En un lugar mucho más lejano que el Umbral Divino, una fortaleza oscura conocida como Moldemir se alzaba en un paisaje de desolación. Aquí, el mensajero se arrodilló ante un trono imponente, forjado en lo profundo de las estrellas. La voz del ser que ocupaba el trono resonó en la sala.
—¿Entregaste el mensaje?
—Sí, mi señor. Los dioses han sido advertidos.
Una risa baja y profunda llenó el lugar.
—Perfecto. Ahora yo me encargaré de esto. Los Rifilser han decidido observar, pero yo... ¡yo moveré las piezas de este tablero a mi voluntad!
El mensajero inclinó la cabeza.
—¿Quiere que intervenga nuevamente, mi señor?
La voz respondió con frialdad.
—No por ahora. Los mortales se enfrentarán a sus pruebas, pero si alguno de ellos se acerca demasiado a la verdad, entonces actuaré.
El mensajero se desvaneció en sombras, dejando al ser en su trono, su mirada fija en un orbe que mostraba la figura de Biel y su grupo.
—El destino del multiverso está a punto de cambiar... ¡y yo seré quien lo controle!

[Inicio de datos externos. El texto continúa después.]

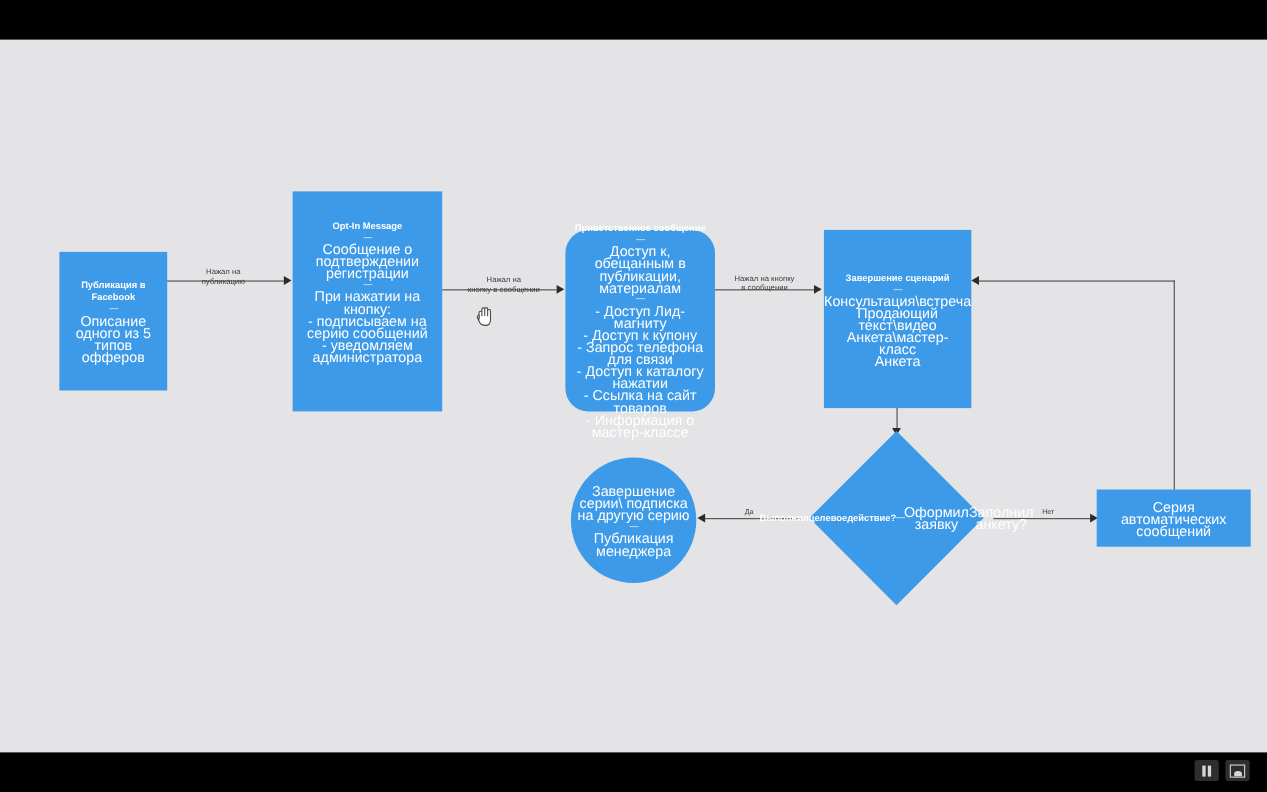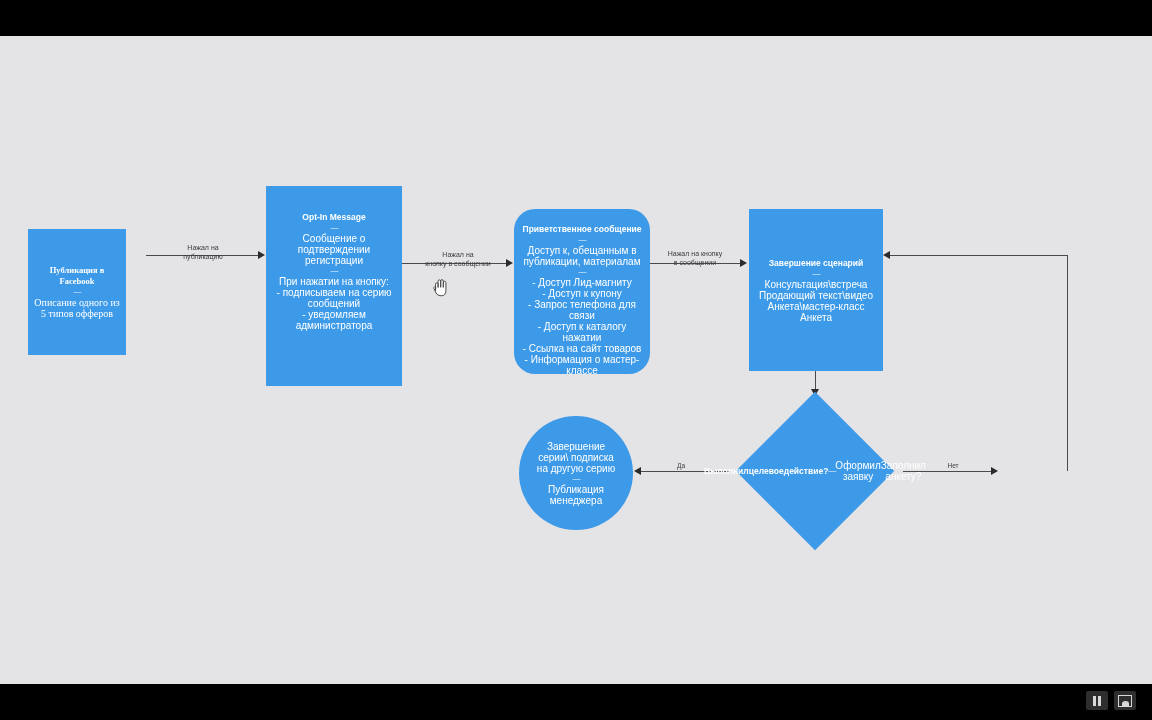--- a/index.html
+++ b/index.html
@@ -236,7 +236,7 @@
       <div class="body">Описание одного из  5 типов офферов</div>
     </div>
 
-    <div class="node" style="left:266px; top:150px; width:136px; height:200px; padding:8px 6px; justify-content:flex-start;">
+    <div class="node" style="left:266px; top:138px; width:136px; height:200px; padding:8px 6px; justify-content:flex-start;">
       <div class="title" style="margin-top:18px;">Opt-In Message</div>
       <div class="sep">—</div>
       <div class="body">Сообщение о подтверждении регистрации</div>

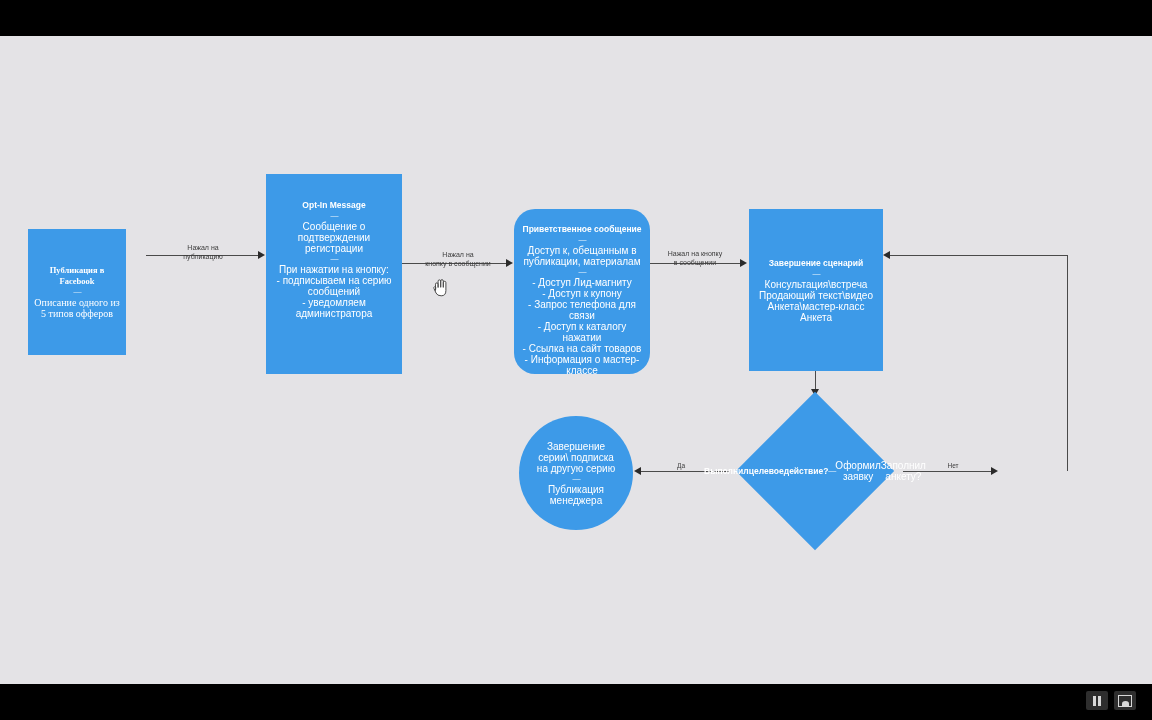--- a/index.html
+++ b/index.html
@@ -99,7 +99,7 @@
     opacity: 0.95;
   }
   .node .body {
-    font-size: 10px;
+    font-size: 13px;
     line-height: 11px;
   }
   .node.ellipse {

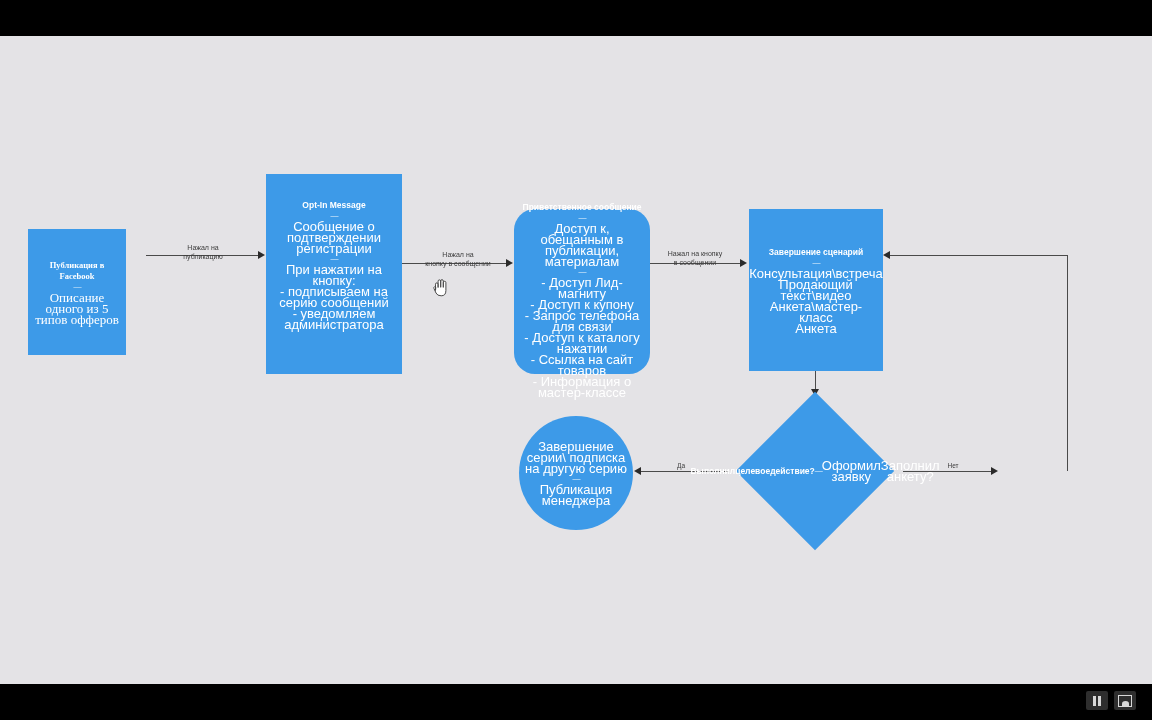--- a/index.html
+++ b/index.html
@@ -228,7 +228,7 @@
     <div class="edge-line edge-h" style="left:890px; top:219px; width:178px;"></div>
     <div class="arrowhead arrow-left" style="left:883px; top:215px;"></div>
 
-    <div class="node" style="left:28px; top:193px; width:98px; height:126px; padding:6px;font-family:Liberation Serif, serif;">
+    <div class="node" style="left:54px; top:193px; width:98px; height:126px; padding:6px;">
       <div class="title">
         <span>Публикация в Facebook</span>
       </div>

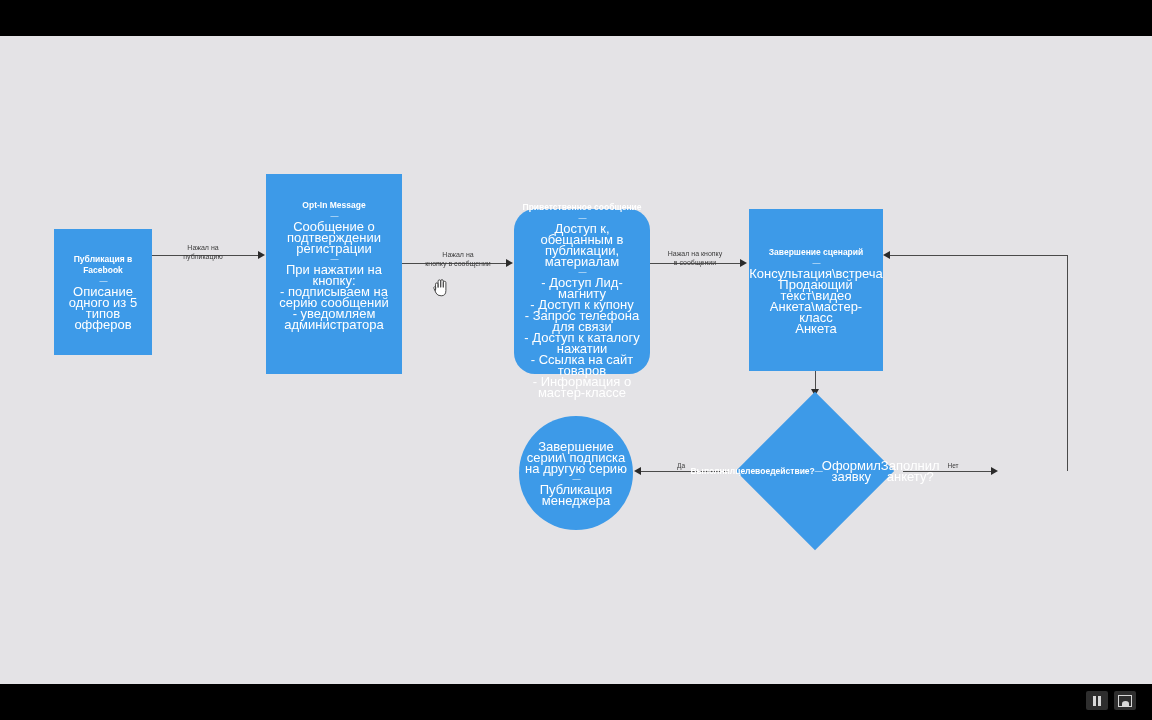--- a/index.html
+++ b/index.html
@@ -289,6 +289,10 @@
       <div class="body">менеджера</div>
     </div>
 
+    <div class="node" style="left:997px; top:409px; width:140px; height:52px; padding:4px;">
+      <div class="body">Серия автоматических</div>
+      <div class="body">сообщений</div>
+    </div>
 
     <div id="cursor" style="left:430px; top:240px;">
       <svg width="22" height="24" viewBox="0 0 22 24" xmlns="http://www.w3.org/2000/svg">

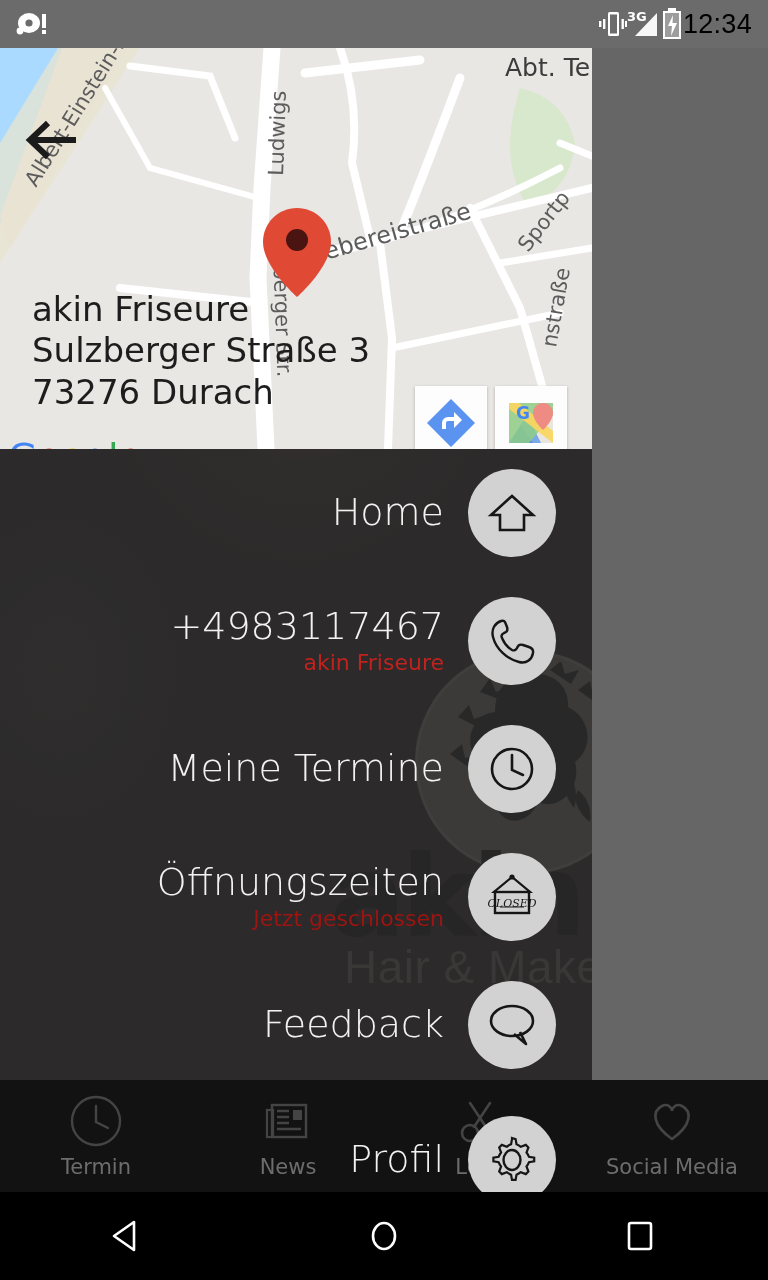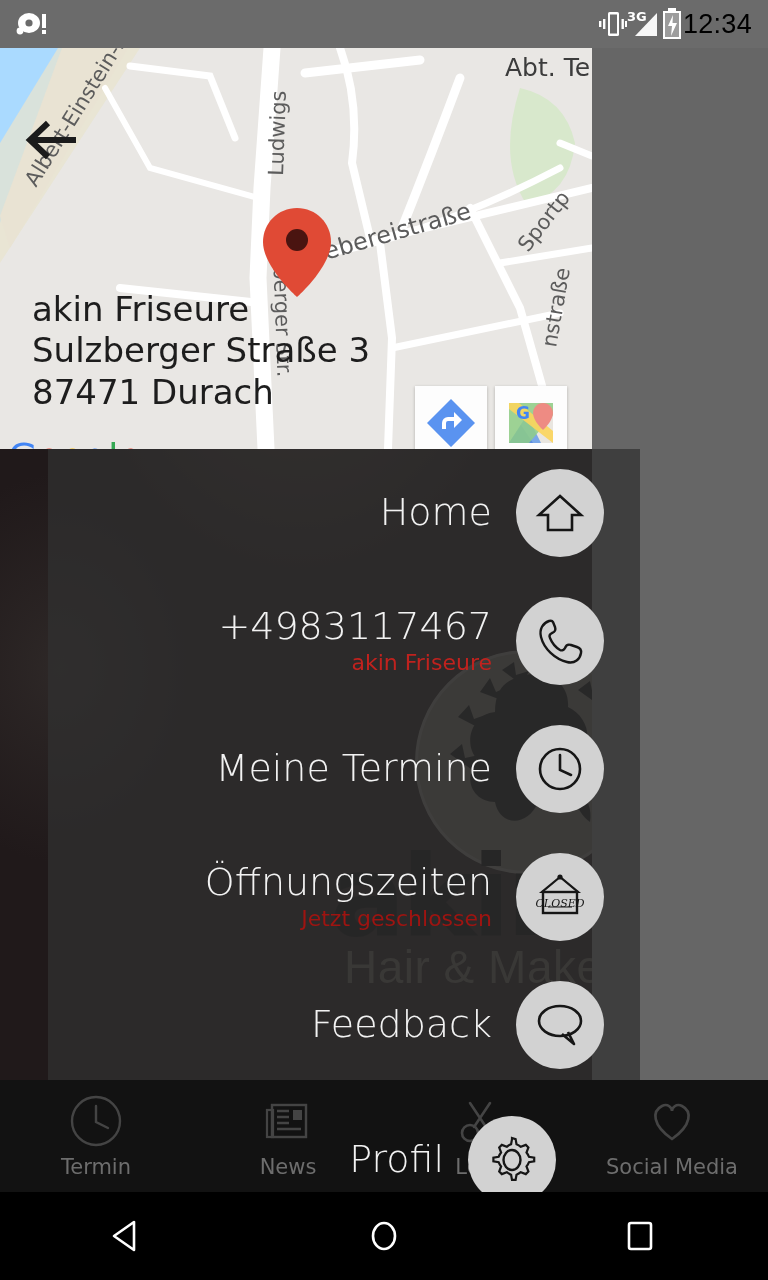--- a/index.html
+++ b/index.html
@@ -325,7 +325,7 @@
     <div id="map-addr">
       <div>akin Friseure</div>
       <div>Sulzberger Straße 3</div>
-      <div>87471 Durach</div>
+      <div>73276 Durach</div>
     </div>
 
     <div id="google-wm">

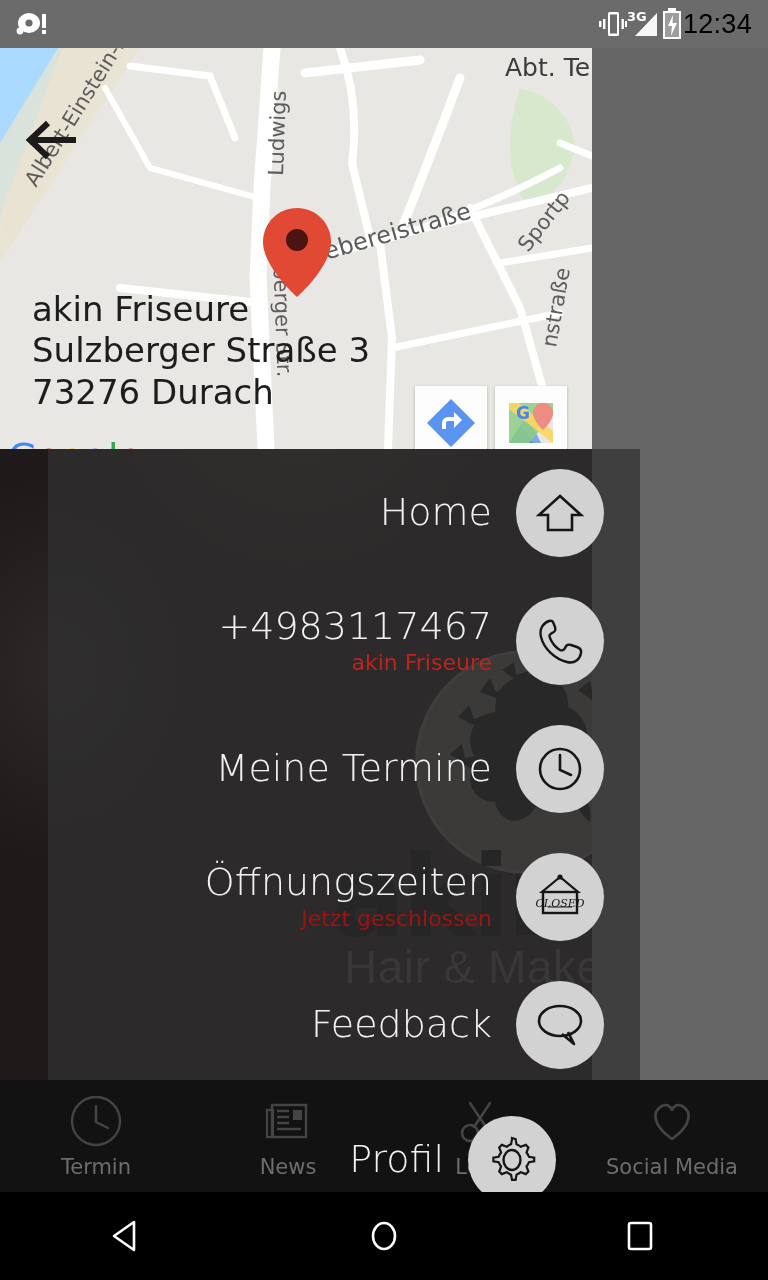--- a/index.html
+++ b/index.html
@@ -68,7 +68,7 @@
   
   #menu-panel {
     position: absolute; left: 0; top: 449px; width: 592px; height: 631px;
-    background: rgba(48,48,48,0.72); z-index: 12; margin-left: 48px;
+    background: rgba(48,48,48,0.72); z-index: 12;
   }
   .menu-row {
     position: absolute; left: 0; width: 592px; height: 128px;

De regreso con Biel, el grupo llegó a las puertas de la gran ciudad. Las imponentes torres negras se alzaban hacia el cielo, y una atmósfera opresiva los envolvía. Biel tragó saliva, su determinación renovada mientras avanzaba hacia el destino que le aguardaba.
—Lip, ¡pronto nos enfrentaremos! —murmuró, mientras Acalia lo observaba desde la distancia, su rostro una mezcla de preocupación y resolución.
El verdadero juego había comenzado.
Tras la partida del mensajero, el Umbral Divino se sumió en un caos silencioso. Los dioses intercambiaban miradas, intentando procesar lo que acababan de escuchar. Chronasis, con su rostro siempre sereno, se inclinó hacia el centro del Umbral, donde los fragmentos de energía del mensajero aún brillaban tenuemente.